Give again, exactly as written, the lines of the records below from the line with "color: #737373 ->" to the line with "text: 200 ->". Both end lines count; pictures do not.

» Exercise data
⁂
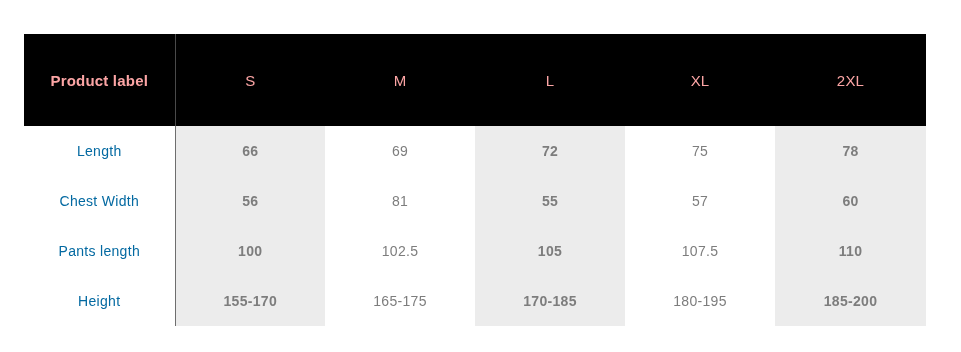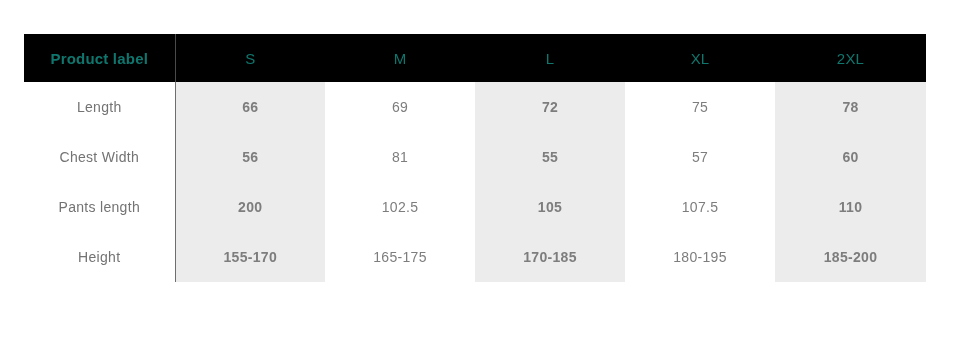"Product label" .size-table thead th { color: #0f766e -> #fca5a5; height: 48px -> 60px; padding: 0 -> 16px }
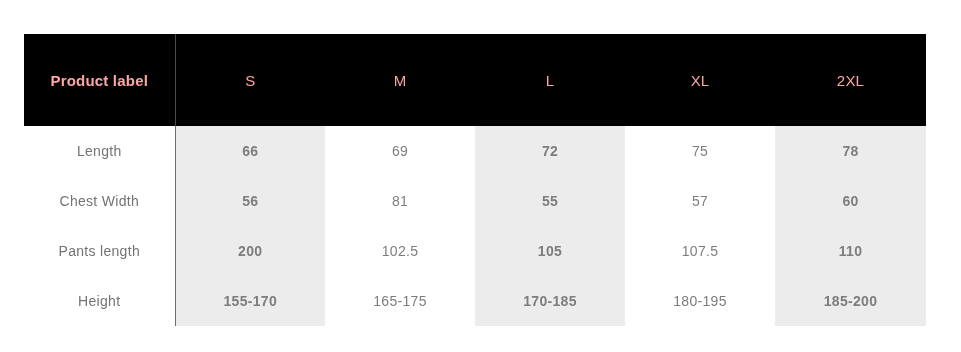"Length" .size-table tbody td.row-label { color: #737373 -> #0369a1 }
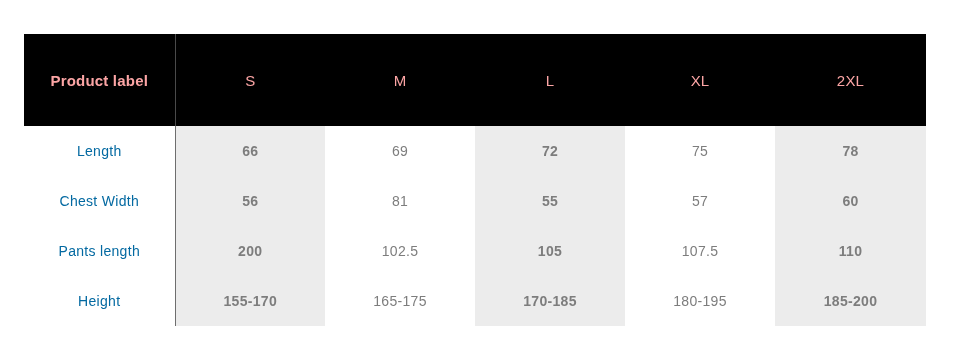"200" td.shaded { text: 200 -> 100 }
⁂
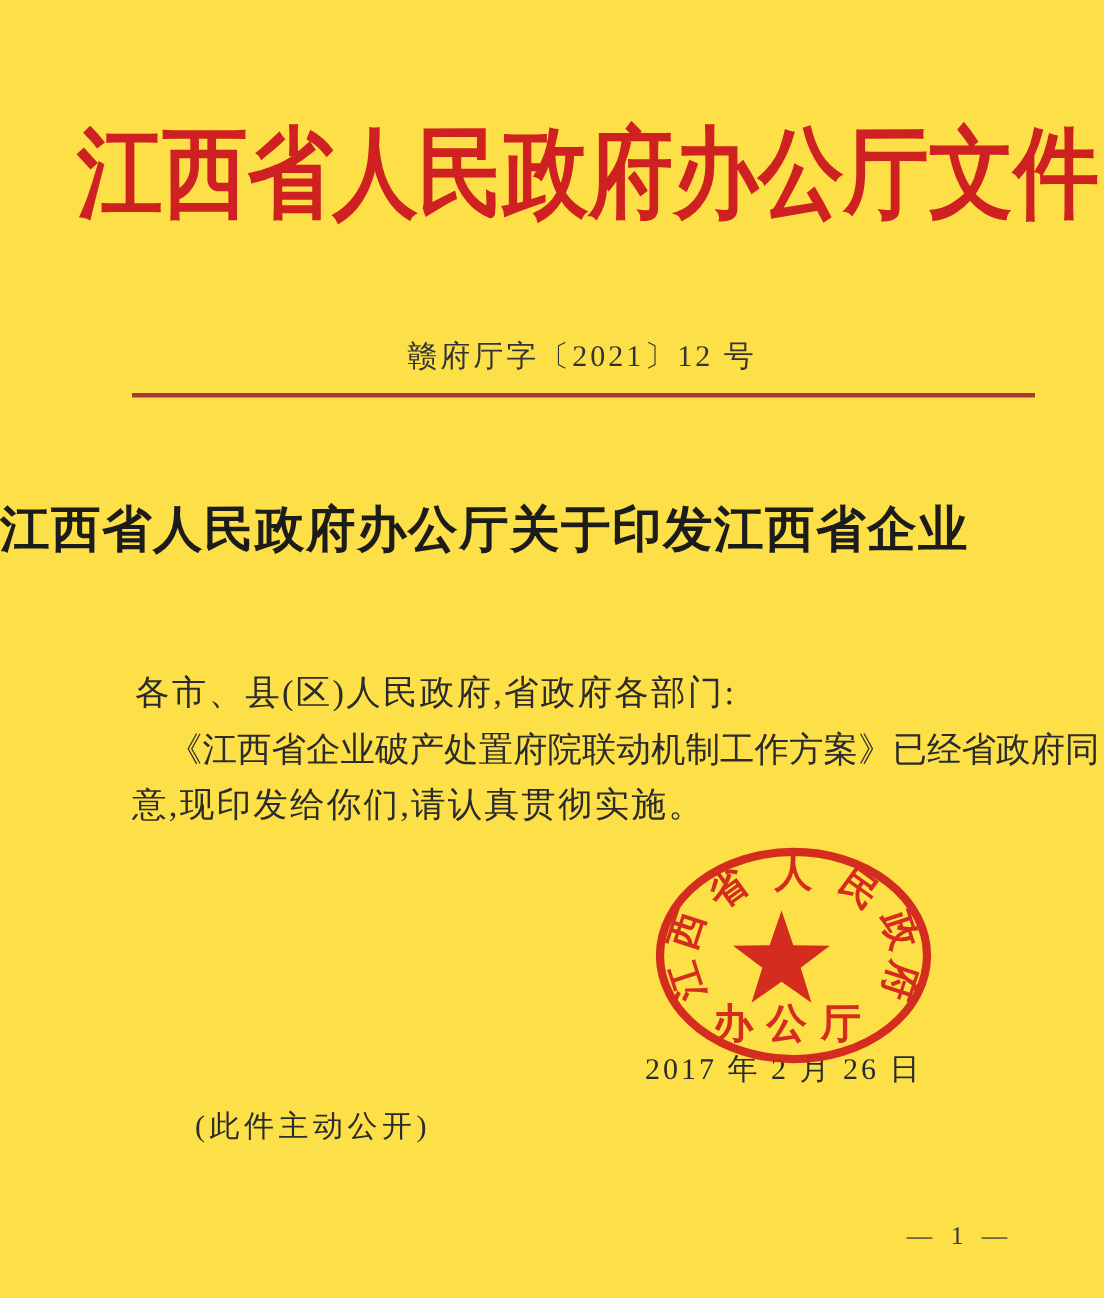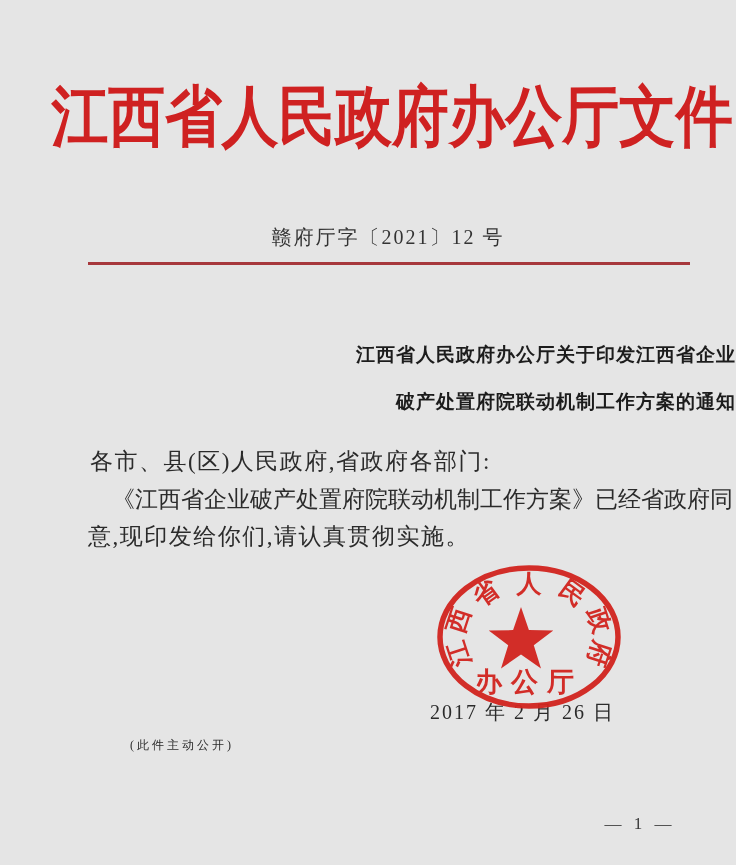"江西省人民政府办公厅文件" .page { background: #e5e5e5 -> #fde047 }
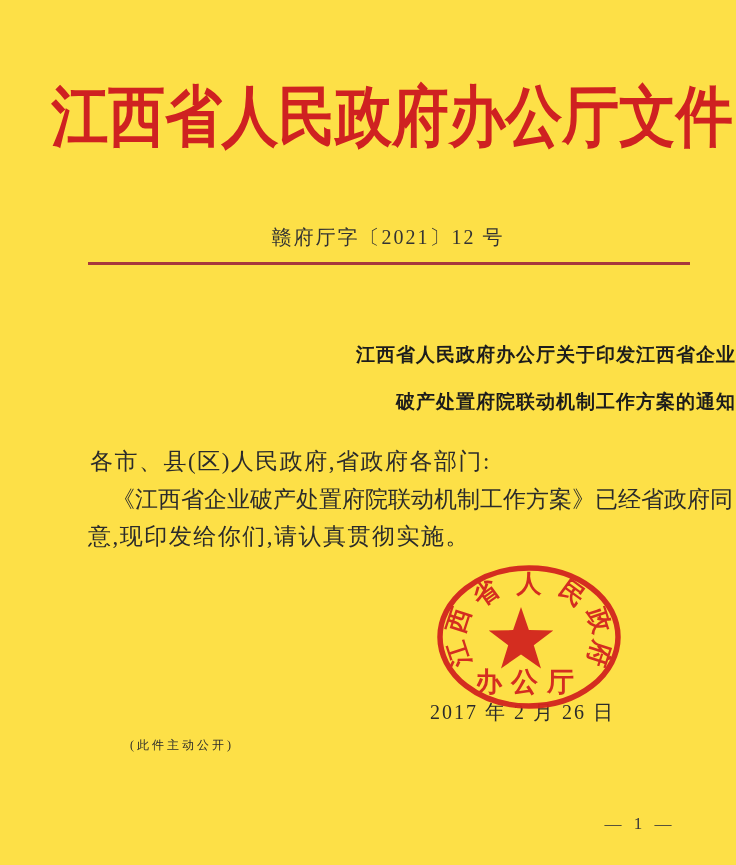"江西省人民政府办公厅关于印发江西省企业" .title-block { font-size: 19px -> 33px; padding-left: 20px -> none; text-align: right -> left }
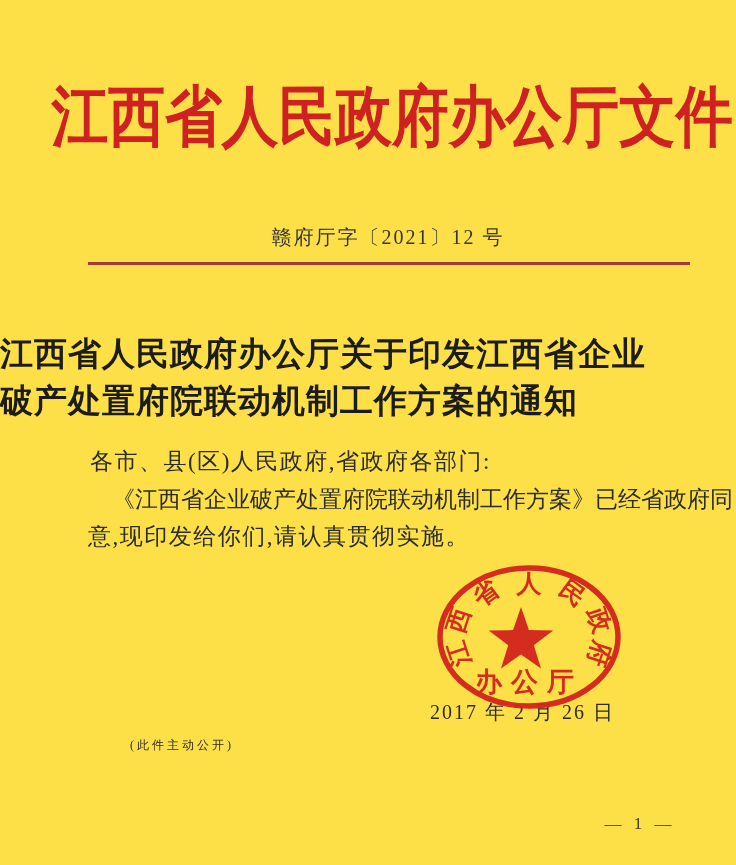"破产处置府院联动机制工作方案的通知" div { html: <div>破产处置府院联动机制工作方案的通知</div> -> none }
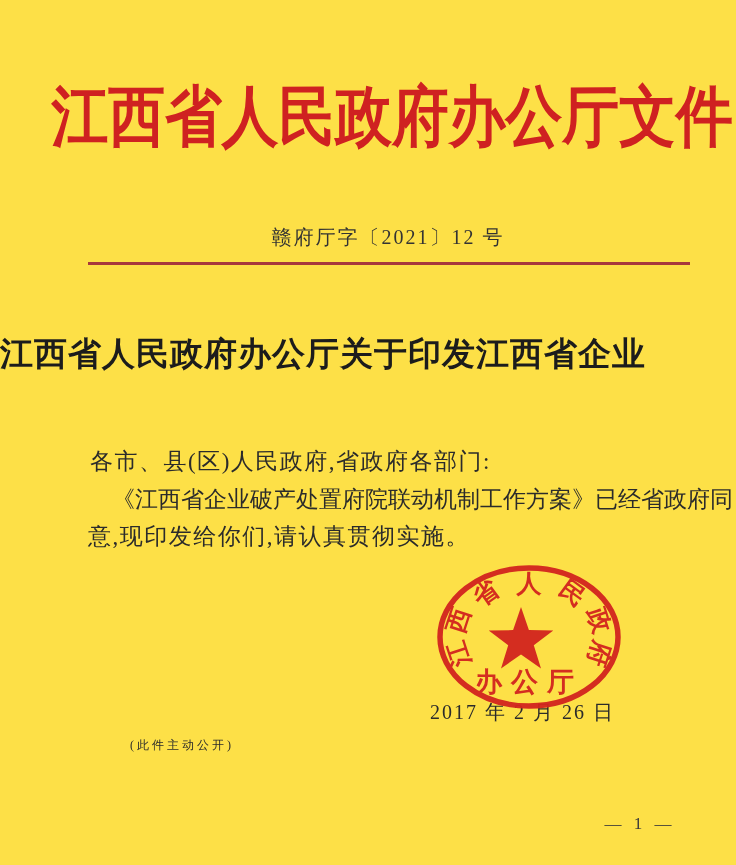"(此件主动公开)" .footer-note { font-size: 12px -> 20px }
⁂
» Task solution
"Length" .size-table tbody td.row-label { color: #737373 -> #0369a1 }
"200" td.shaded { text: 200 -> 100 }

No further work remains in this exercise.